LITERATURA CONFESSIONAL E A ALMA DO ARTISTA

Aprecio muito o conceito deleuze-guattariana no que se refere à “literatura menor”, cujo cerne se dá na medida em que deixa de ser uma produção desimportante e passa a ter um caráter de uso experimental da língua e da linguagem, a partir de um nicho de produtores e produtoras específicos, com fins também específicos e para um público particular, ainda que não se esgote neste.


Faço essa observação para anunciar minha preferência por textos de caráter confessional, como diários, cartas, biografias, autobiografias. Recentemente, estive relendo os diários de Andy Warhol e as cartas trocadas entre Van Gogh e seu irmão Theo. Ambos, um primor.

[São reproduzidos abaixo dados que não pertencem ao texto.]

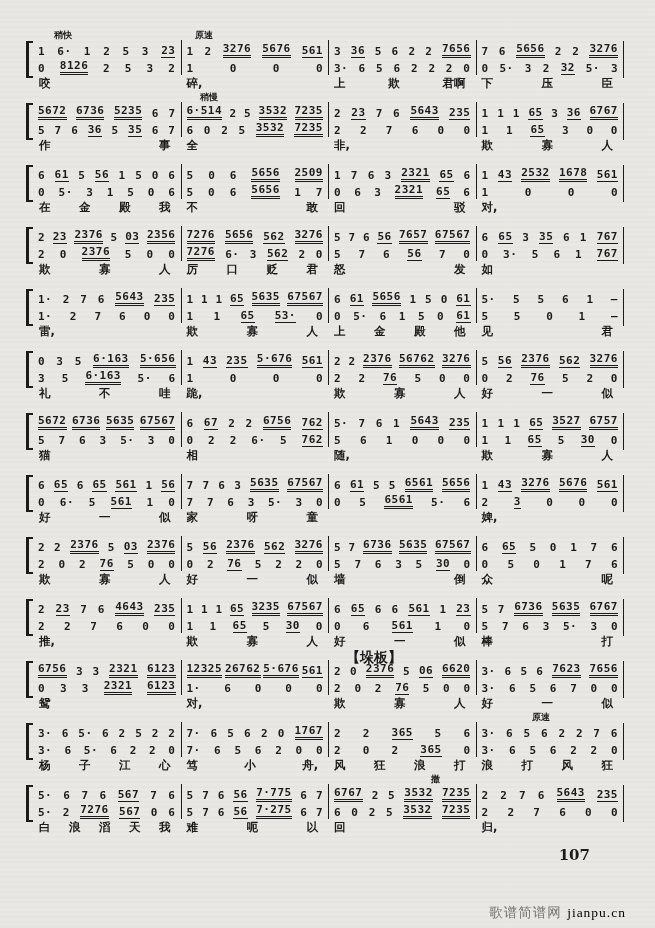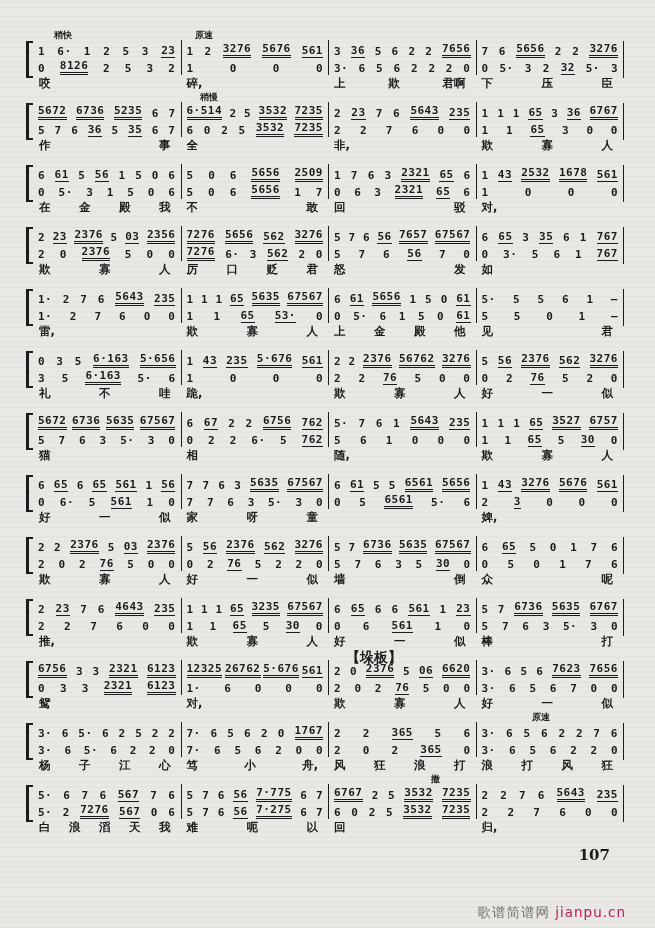"107" .pagenum { margin: 0 24px 0 0 -> 0 44px 0 0 }
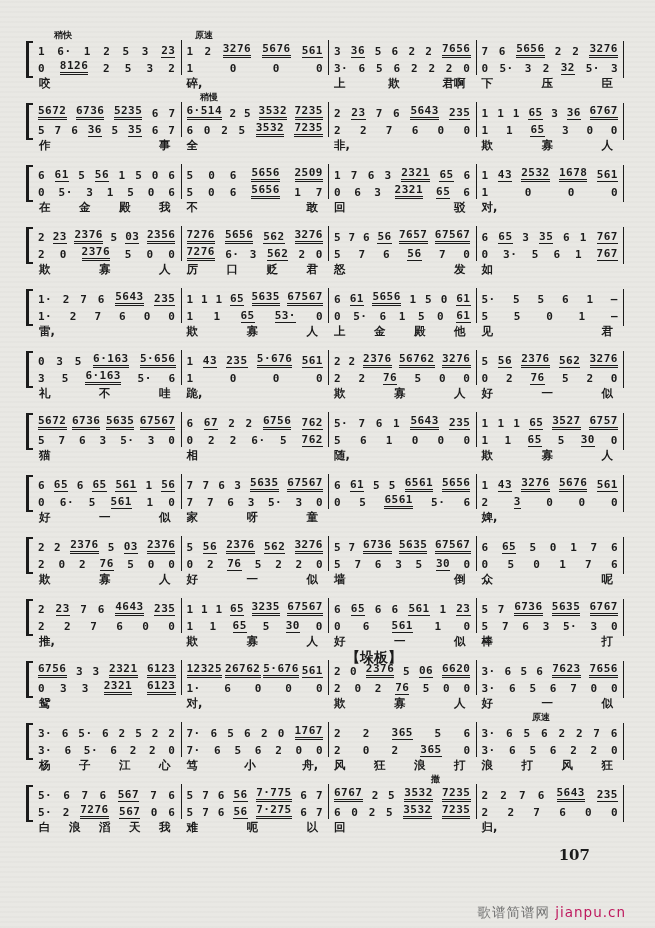"jianpu.cn" span.en { color: #be185d -> #000000; font-family: none -> Liberation Serif, serif }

Esses tipos de textos, estudados no universo acadêmico no chamado “gênero confessional”, para mim, tem um caráter muito especial. É como se neles os seus autores se revelassem por inteiro, sem medo da exposição, sem as formalidades sociais que, muitas vezes, nos impedem de perceber verdadeiramente a alma de autores/artistas e obras. Uma espécie de despojamento, dessacralização do “eu” que ali se coloca muito bem-vinda para quem quer, de fato, conhecer o autor/artista e obras no texto inscritos.


Quando você lê os diários de Andy Warhol, por exemplo, fica mais claro o porquê do caminho trilhado por ele e sua produção (e, talvez, a palavra mais adequada para os trabalhos dele seja esta mesmo), a escolha do nome de seu estúdio (The factory, do inglês “A fábrica”), entre outras razões do ser, viver e produzir do artista norte-americano, principal representante da Pop Art no mundo. Nascido, envolvido e mergulhado no pensamento capitalista daquele país, as suas relações diárias (incluindo as ações de caridade dominicais), são altamente coerentes com a própria produção a que se lançou, traduzindo um modo de vida muito peculiar para os anos 60, 70 e 80 do século passado.


Num outro exemplo distinto, igualmente intenso, temos Vincent Van Gogh e todo seu despojamento material, tanto do ponto de vista da infraestrutura quanto do próprio cuidado físico, o que acabou afetando o seu emocional e psicológico e, claro, a sua própria produção. Entre uma roupa nova e comprar tintas e pinceis, optava pelos últimos; entre o pintar e o comer, preferia ficar com fome; entre os palacetes e quartos de pensão, escolheu estes último, sendo que foi num deles onde deu seu último suspiro.


Van Gogh era mesmo um apaixonado. Um apaixonado pela vida em suas mais diferentes formas. Pela natureza, cujas formas, texturas e cores estão vastamente registradas em suas telas, desde minúsculas flores, até vasos cheios delas, caminhos e campos inteiros até a paixão pelas pessoas simples do campo, trabalhadores e trabalhadoras dos mais diversos. Há de tudo quanto é vida na vasta produção de Van Gogh.


Essa paixão, talvez mais, esse amor só é equiparado ao que nutriu por seu irmão Theodorus, carinhosamente chamado de Theo, cúmplice, colaborador, e responsável pelo legado, juntamente com sua esposa Johanna, deixado por Van Gogh.


Pelas razões apresentadas antes, entre outras mais, é que as produções da chamada “literatura confessional” me atraem tanto. É por meio da humanidade presente nelas, ainda que ficcionalizada, que me encontro com as angústias, as alegrias, os percalços e sucessos de cada um dos autores e autoras, dos artistas revelados.